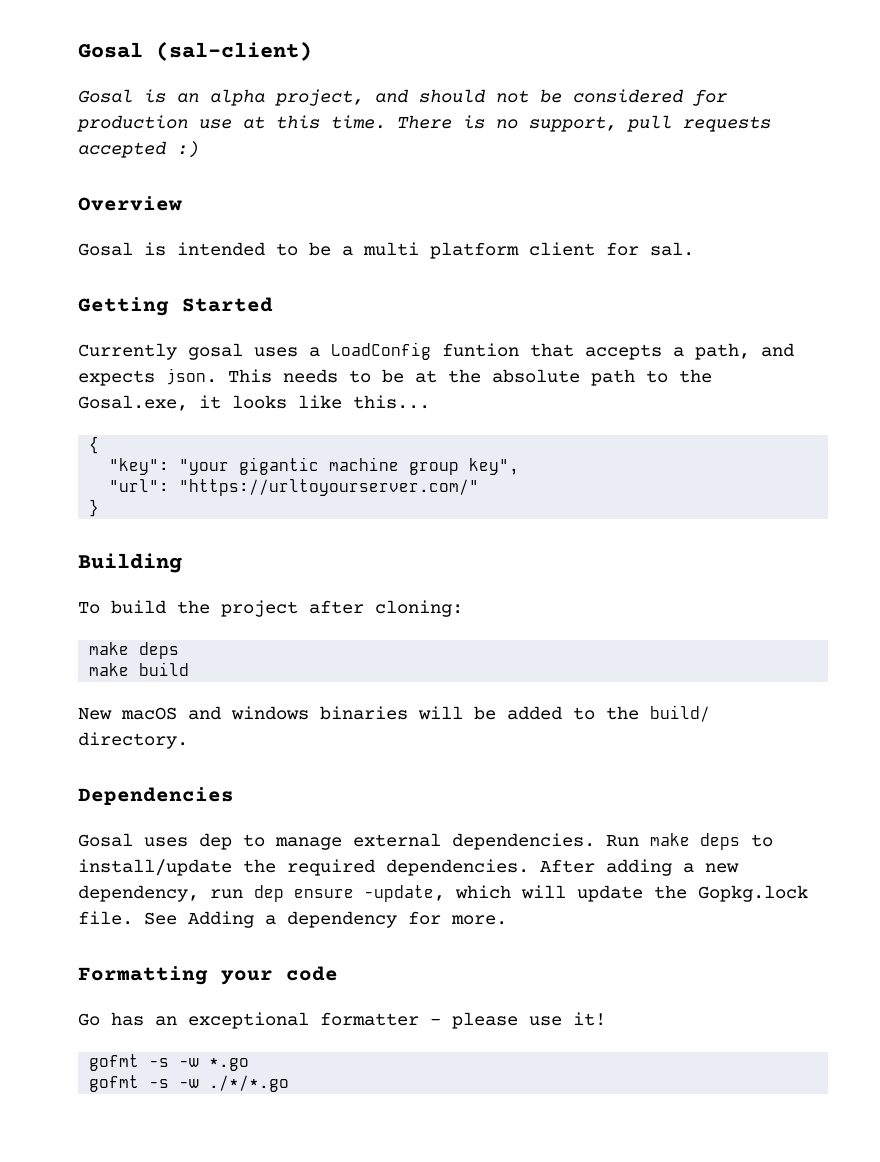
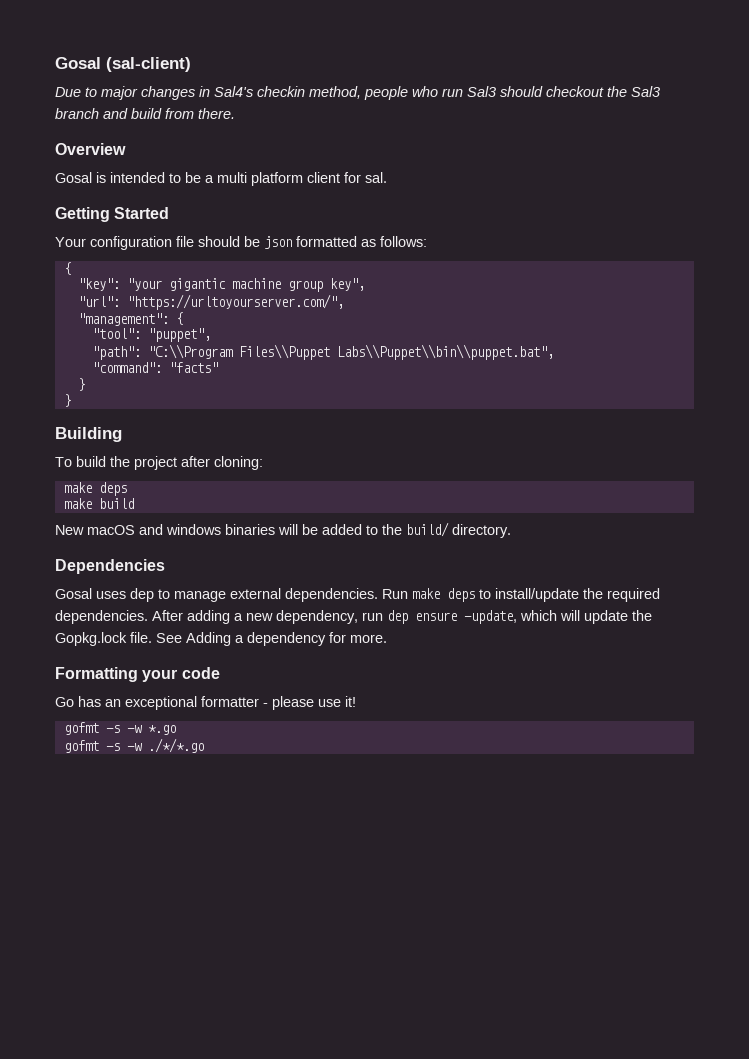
- Gosal is an alpha project, and should not be considered for production use at this time. There is no support, pull requests accepted :)
+ Due to major changes in Sal4's checkin method, people who run Sal3 should checkout the Sal3 branch and build from there.
- Currently gosal uses a LoadConfig funtion that accepts a path, and expects json. This needs to be at the absolute path to the Gosal.exe, it looks like this...
+ Your configuration file should be json formatted as follows:
- "url": "https://urltoyourserver.com/"
+ "url": "https://urltoyourserver.com/",
+ "management": {
+ "tool": "puppet",
+ "path": "C:\\Program Files\\Puppet Labs\\Puppet\\bin\\puppet.bat",
+ "command": "facts"
+ }

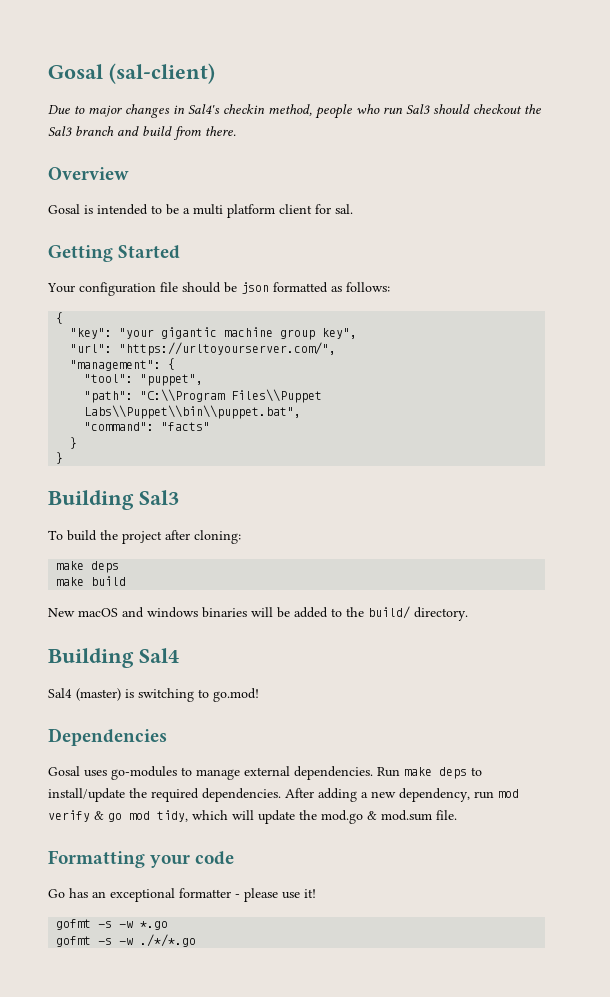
- Building
+ Building Sal3
+ Building Sal4
+ Sal4 (master) is switching to go.mod!
- Gosal uses dep to manage external dependencies.
+ Gosal uses go-modules to manage external dependencies.
- After adding a new dependency, run dep ensure -update, which will update the Gopkg.lock file. See Adding a dependency for more.
+ After adding a new dependency, run mod verify & go mod tidy, which will update the mod.go & mod.sum file.

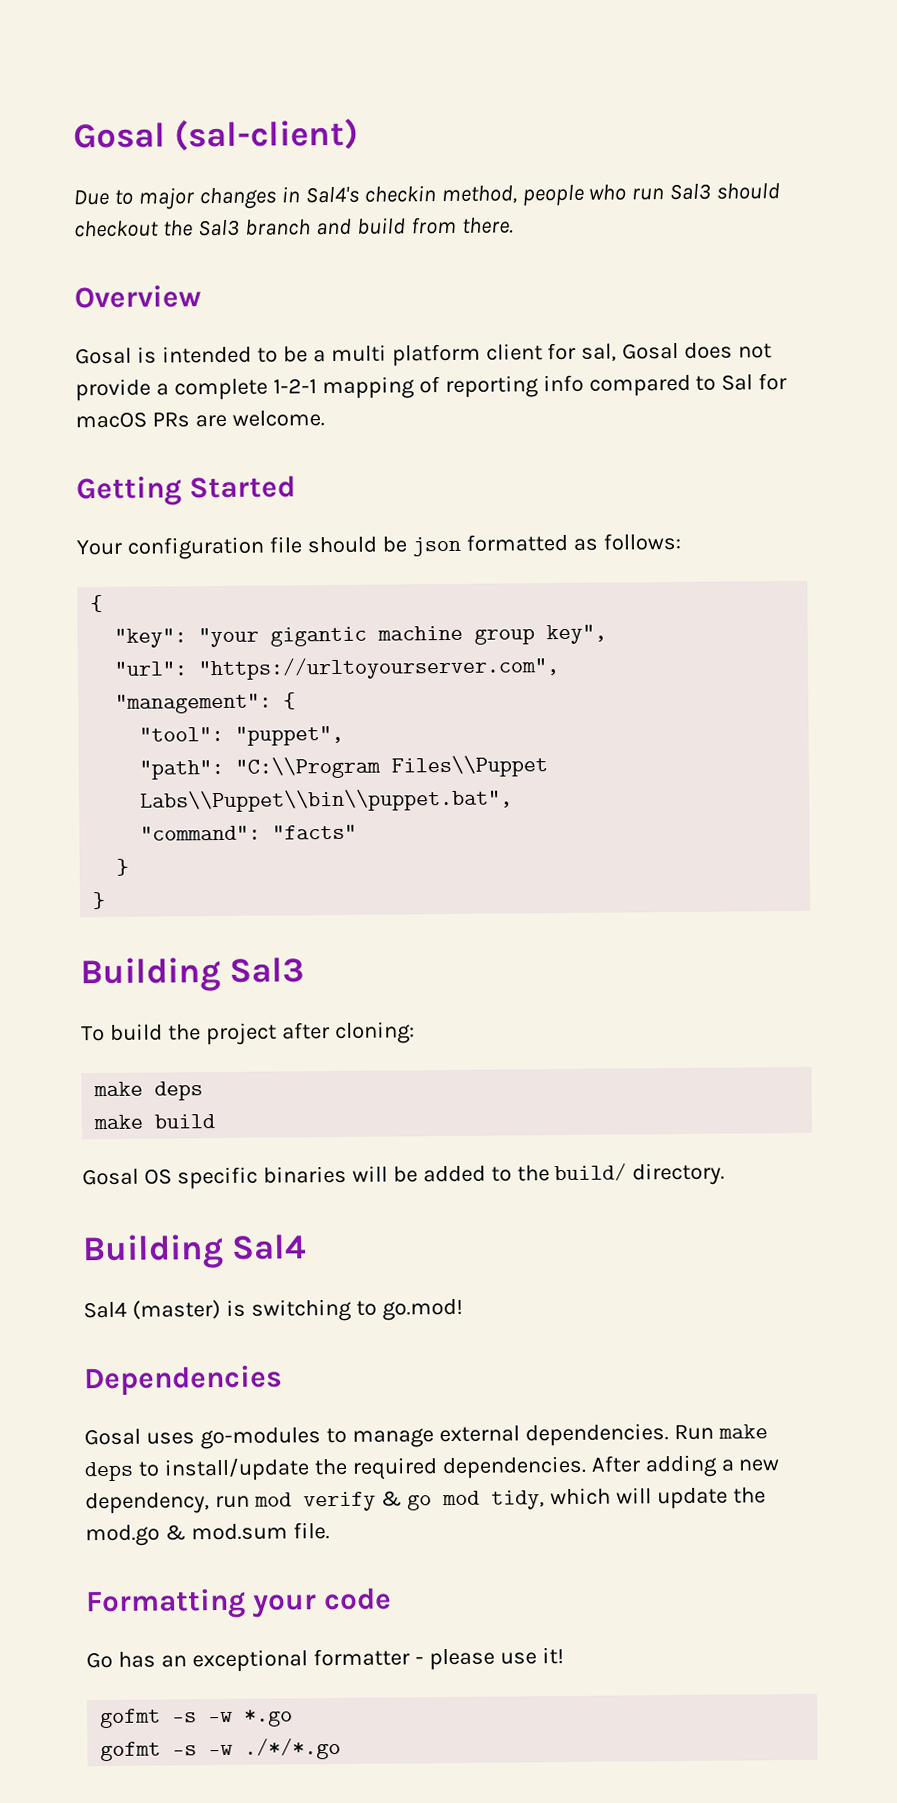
- Gosal is intended to be a multi platform client for sal.
+ Gosal is intended to be a multi platform client for sal, Gosal does not provide a complete 1-2-1 mapping of reporting info compared to Sal for macOS PRs are welcome.
- "url": "https://urltoyourserver.com/",
+ "url": "https://urltoyourserver.com",
- New macOS and windows binaries will be added to the build/ directory.
+ Gosal OS specific binaries will be added to the build/ directory.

------

### PROBLEM DETAILS
The images are to be left out while the entries are written out exactly.

### OUTPUT FOR THIS EXERCISE
- Gosal is an alpha project, and should not be considered for production use at this time. There is no support, pull requests accepted :)
+ Due to major changes in Sal4's checkin method, people who run Sal3 should checkout the Sal3 branch and build from there.
- Currently gosal uses a LoadConfig funtion that accepts a path, and expects json. This needs to be at the absolute path to the Gosal.exe, it looks like this...
+ Your configuration file should be json formatted as follows:
- "url": "https://urltoyourserver.com/"
+ "url": "https://urltoyourserver.com/",
+ "management": {
+ "tool": "puppet",
+ "path": "C:\\Program Files\\Puppet Labs\\Puppet\\bin\\puppet.bat",
+ "command": "facts"
+ }

- Building
+ Building Sal3
+ Building Sal4
+ Sal4 (master) is switching to go.mod!
- Gosal uses dep to manage external dependencies.
+ Gosal uses go-modules to manage external dependencies.
- After adding a new dependency, run dep ensure -update, which will update the Gopkg.lock file. See Adding a dependency for more.
+ After adding a new dependency, run mod verify & go mod tidy, which will update the mod.go & mod.sum file.

- Gosal is intended to be a multi platform client for sal.
+ Gosal is intended to be a multi platform client for sal, Gosal does not provide a complete 1-2-1 mapping of reporting info compared to Sal for macOS PRs are welcome.
- "url": "https://urltoyourserver.com/",
+ "url": "https://urltoyourserver.com",
- New macOS and windows binaries will be added to the build/ directory.
+ Gosal OS specific binaries will be added to the build/ directory.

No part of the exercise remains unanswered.